Cool man, much appreciated.  Breed of dog is unknown until I get bloodwork done on her, but she looks like a APBT, and weighs 47 lbs.


----------



## Dog-guy (Jan 6, 2020)

Welcome!  Dog trainer myself


----------



## Boogieman (Jan 7, 2020)

CBK is it a lot of work to feed raw? I recently found Chewy who will deliver dog dood to my door...has made my life as far as dog food super easy and never run out of food....


----------



## ComeBacKid85 (Jan 7, 2020)

Super easy man. As soon as you get home from shopping you have all those plastic bags on the floor grab ten and fill with your freshly cut pork,beef, and the qts come cut. Easy peasy. If you get a rabbit in the yard shoot them with a BB gun skin it and bam puppy dinner for two nights and a new pelt. :32 (19):

some people go all crazy spending tons a money. That’s great if it’s a business like a kennel and your making it back. Or you spent 8k on the dog I get it! But my 500$ farm shepherd getting the best fresh food on a budget haha


----------



## ComeBacKid85 (Jan 7, 2020)

Dog-guy said:


> Welcome!  Dog trainer myself


Awesome DG what kind of hound you got? What kind of training style/events you doing ?
:32 (1):


----------



## Boogieman (Jan 7, 2020)

CBK heres my 2 pups I want to learn a bit more about feeding raw but I do like the idea. Anything thats healthier is always good!


----------



## ComeBacKid85 (Jan 7, 2020)

Boogieman said:


> View attachment 8966
> 
> 
> CBK heres my 2 pups I want to learn a bit more about feeding raw but I do like the idea. Anything thats healthier is always good!

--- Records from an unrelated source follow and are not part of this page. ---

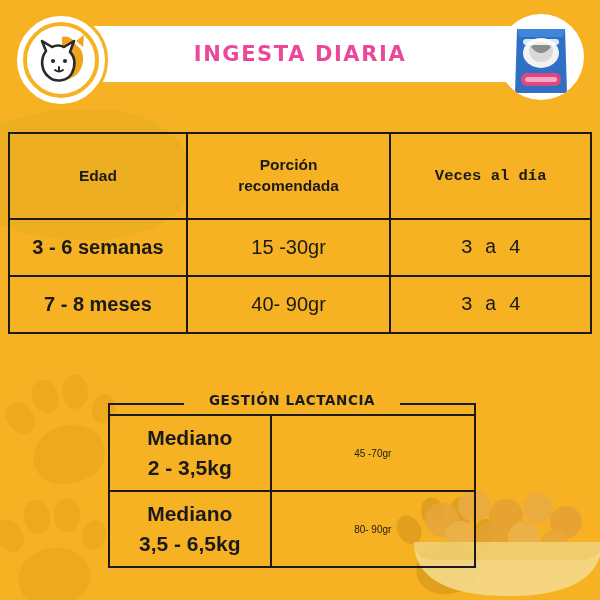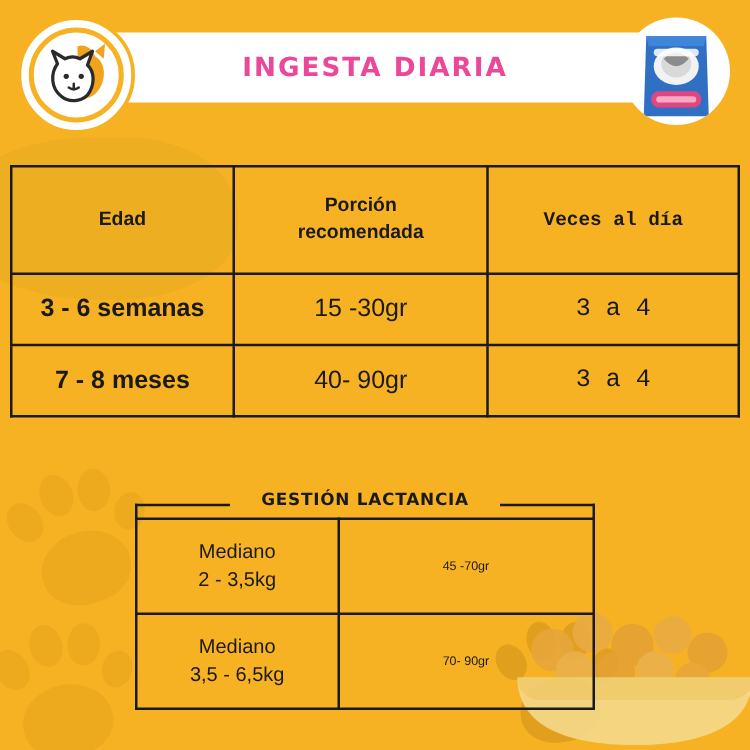--- a/index.html
+++ b/index.html
@@ -182,21 +182,21 @@
     width: 100%;
     table-layout: fixed;
     margin-top: 0px;
   }
   table.lact td {
     border: 2px solid #1a1a1a;
     text-align: center;
     color: #1a1a1a;
     height: 72px;
   }
-  table.lact td.l-a { width: 44%; font-weight: normal; font-size: 16px; line-height: 1.45; }
+  table.lact td.l-a { width: 44%; font-weight: bold; font-size: 21px; line-height: 1.45; }
   table.lact td.l-b { width: 56%; font-size: 10px; }
 
   
   .bowl {
     position: absolute;
     right: -6px;
     bottom: 2px;
     width: 236px;
     height: 132px;
     z-index: 1;
@@ -325,17 +325,17 @@
           <div>Mediano</div>
           <div>2 - 3,5kg</div>
         </td>
         <td class="l-b">45 -70gr</td>
       </tr>
       <tr>
         <td class="l-a">
           <div>Mediano</div>
           <div>3,5 - 6,5kg</div>
         </td>
-        <td class="l-b">70- 90gr</td>
+        <td class="l-b">80- 90gr</td>
       </tr>
     </tbody>
   </table>
 </div>
 
 </body></html>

Cutie pies!!! Is that a German pointed sibling? 
my reference book is RAW DOG FOOD by Carina Beth MacDonald. Everything I state or exclaim is from her  book. She is the master.


----------



## Boogieman (Jan 7, 2020)

Yes she is a German shorthair pointer, awesome hunter!


----------



## Pinkbear (Jan 7, 2020)

I have a question. I have a rescue great Dane, about 2 years old. When we feed him he pushes around his bowl, he will take out a few kibbles and push them around on the floor a few feet from his bowl.

We tried a feeding schedule but he will go days with out eating. Also tried different foods, gravy, broth, oils, water, wet food and what ever else. 

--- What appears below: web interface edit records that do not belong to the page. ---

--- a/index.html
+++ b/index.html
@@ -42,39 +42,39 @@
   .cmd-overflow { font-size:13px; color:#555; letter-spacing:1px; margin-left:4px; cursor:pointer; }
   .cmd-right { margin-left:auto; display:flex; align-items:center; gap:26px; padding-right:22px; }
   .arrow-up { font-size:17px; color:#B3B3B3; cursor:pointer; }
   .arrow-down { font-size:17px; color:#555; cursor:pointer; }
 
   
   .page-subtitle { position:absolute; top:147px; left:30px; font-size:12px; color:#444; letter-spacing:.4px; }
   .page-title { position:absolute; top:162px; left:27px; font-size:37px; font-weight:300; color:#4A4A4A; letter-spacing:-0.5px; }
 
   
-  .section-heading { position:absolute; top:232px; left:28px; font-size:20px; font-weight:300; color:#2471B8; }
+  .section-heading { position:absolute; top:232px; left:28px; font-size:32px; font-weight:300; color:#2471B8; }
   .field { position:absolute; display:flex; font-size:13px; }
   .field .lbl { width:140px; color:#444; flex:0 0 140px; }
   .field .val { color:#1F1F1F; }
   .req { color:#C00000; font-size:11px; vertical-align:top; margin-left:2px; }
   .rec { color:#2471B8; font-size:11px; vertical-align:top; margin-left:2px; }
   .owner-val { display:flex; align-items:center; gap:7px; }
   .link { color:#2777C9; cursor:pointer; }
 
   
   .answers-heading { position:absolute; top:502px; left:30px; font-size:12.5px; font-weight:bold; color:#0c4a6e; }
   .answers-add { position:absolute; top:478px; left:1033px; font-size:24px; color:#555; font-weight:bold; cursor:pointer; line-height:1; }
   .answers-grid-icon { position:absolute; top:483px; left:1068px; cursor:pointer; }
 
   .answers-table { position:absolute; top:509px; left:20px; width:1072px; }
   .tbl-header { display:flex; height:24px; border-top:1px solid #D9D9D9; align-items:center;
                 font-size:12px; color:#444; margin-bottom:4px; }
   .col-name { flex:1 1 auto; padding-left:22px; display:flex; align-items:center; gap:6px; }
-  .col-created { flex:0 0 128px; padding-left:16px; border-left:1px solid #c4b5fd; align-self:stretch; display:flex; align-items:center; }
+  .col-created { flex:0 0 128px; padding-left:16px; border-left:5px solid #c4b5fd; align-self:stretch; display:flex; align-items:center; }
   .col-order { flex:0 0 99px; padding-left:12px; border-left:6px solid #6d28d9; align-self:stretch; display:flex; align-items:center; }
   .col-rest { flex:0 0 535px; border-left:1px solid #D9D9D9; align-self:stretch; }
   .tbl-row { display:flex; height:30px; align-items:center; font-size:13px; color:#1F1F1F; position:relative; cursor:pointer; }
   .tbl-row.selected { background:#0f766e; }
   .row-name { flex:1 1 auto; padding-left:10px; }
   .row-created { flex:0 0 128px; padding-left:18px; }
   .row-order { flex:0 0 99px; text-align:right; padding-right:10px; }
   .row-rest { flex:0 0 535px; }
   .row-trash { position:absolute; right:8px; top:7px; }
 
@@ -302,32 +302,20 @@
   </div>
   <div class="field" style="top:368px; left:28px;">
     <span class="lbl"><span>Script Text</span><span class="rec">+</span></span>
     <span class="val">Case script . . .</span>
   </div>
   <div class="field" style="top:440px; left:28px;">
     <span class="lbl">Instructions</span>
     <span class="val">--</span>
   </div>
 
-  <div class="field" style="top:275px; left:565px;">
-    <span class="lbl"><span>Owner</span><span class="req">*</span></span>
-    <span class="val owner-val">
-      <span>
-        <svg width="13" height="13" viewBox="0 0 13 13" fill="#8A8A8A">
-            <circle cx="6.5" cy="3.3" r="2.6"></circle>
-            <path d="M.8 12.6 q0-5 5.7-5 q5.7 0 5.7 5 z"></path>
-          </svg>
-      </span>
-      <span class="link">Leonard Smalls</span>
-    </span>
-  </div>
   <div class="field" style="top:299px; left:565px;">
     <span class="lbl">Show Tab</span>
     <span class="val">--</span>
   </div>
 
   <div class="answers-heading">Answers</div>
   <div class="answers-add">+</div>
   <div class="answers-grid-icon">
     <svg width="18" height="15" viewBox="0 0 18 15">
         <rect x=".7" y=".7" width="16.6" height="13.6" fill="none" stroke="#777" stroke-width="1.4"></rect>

Only way he eats for sure is we bring our roommates dog into the room and he eats right away.


----------



## Jin (Jan 7, 2020)

Pinkbear said:


> I have a question. I have a rescue great Dane, about 2 years old. When we feed him he pushes around his bowl, he will take out a few kibbles and push them around on the floor a few feet from his bowl.
> 
> We tried a feeding schedule but he will go days with out eating. Also tried different foods, gravy, broth, oils, water, wet food and what ever else.
> 
> Only way he eats for sure is we bring our roommates dog into the room and he eats right away.



Can you train Pink Bears? This one always shits near the squat rack.....


----------



## ComeBacKid85 (Jan 7, 2020)

Pinkbear said:


> I have a question. I have a rescue great Dane, about 2 years old. When we feed him he pushes around his bowl, he will take out a few kibbles and push them around on the floor a few feet from his bowl.
> 
> We tried a feeding schedule but he will go days with out eating. Also tried different foods, gravy, broth, oils, water, wet food and what ever else.
> 
> Only way he eats for sure is we bring our roommates dog into the room and he eats right away.

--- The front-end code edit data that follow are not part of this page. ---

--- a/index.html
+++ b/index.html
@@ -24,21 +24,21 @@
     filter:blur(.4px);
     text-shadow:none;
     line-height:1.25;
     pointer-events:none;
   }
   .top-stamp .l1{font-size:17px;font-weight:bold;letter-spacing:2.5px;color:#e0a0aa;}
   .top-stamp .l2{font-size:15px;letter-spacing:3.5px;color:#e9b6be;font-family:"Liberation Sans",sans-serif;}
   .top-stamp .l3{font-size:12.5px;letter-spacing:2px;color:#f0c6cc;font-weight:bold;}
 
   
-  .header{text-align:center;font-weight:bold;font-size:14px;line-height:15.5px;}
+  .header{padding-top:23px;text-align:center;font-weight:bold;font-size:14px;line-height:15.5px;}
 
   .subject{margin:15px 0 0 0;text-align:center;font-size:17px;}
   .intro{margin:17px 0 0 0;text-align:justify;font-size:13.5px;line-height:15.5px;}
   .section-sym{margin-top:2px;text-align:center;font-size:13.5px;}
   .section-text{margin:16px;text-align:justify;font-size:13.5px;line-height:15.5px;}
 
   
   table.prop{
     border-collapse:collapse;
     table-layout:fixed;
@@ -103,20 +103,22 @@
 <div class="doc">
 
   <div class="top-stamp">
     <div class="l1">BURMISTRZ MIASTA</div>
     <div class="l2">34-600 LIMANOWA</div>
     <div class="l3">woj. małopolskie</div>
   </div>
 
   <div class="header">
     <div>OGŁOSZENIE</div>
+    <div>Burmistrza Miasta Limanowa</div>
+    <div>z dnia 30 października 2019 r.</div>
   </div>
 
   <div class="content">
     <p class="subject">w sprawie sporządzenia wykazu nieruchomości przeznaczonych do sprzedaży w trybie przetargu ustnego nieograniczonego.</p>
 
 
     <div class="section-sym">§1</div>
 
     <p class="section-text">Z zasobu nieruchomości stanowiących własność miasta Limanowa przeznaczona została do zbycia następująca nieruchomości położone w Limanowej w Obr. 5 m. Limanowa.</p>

Ok Pinkbear Great Dane also known as The German Mastiff is great dog. Nobody is going to let there self starve to death especially a k9. You can try a big walk or hard play session 30mins before eat time. Only feed once a day, same time. They are a lot like us and can skip some days eating and big dog can skip more than thin dog. Leave what ever your feeding out for an hour in a contained area so pup can spread food or push bowl or spell its name in kibble what ever you want. Then put the food away. I feed in the crate. Plywood bottom and memory foam cushion. Cuz I feed raw. Little blood little guts. I pull mat out feed on wood. He licks it all clean juice and all. Let it dry for 30mins add mat back. Once a week spray bleach and wipe everything down repeat. Eats after us in the crate. Dog language-the handler  is Alpha top boss. You are Omega. The bottom and last. Your in the pack but last and be happy for it. Their are and love there place and will never challenge for top spot. Female dog great never going to challenge. Intact male has to be omega or he will challenge. If it’s a working dog breed. If your roommates dog helps keep doing what works. Try adding salt on top of the food. Hope this helps. Anything else I can do please ask. If more stuff pops in my head I will post. :32 (20):


CJ is going to be pissed. I didn’t indent anywhere. Lol


----------



## ComeBacKid85 (Jan 7, 2020)

Jin said:


> Can you train Pink Bears? This one always shits near the squat rack.....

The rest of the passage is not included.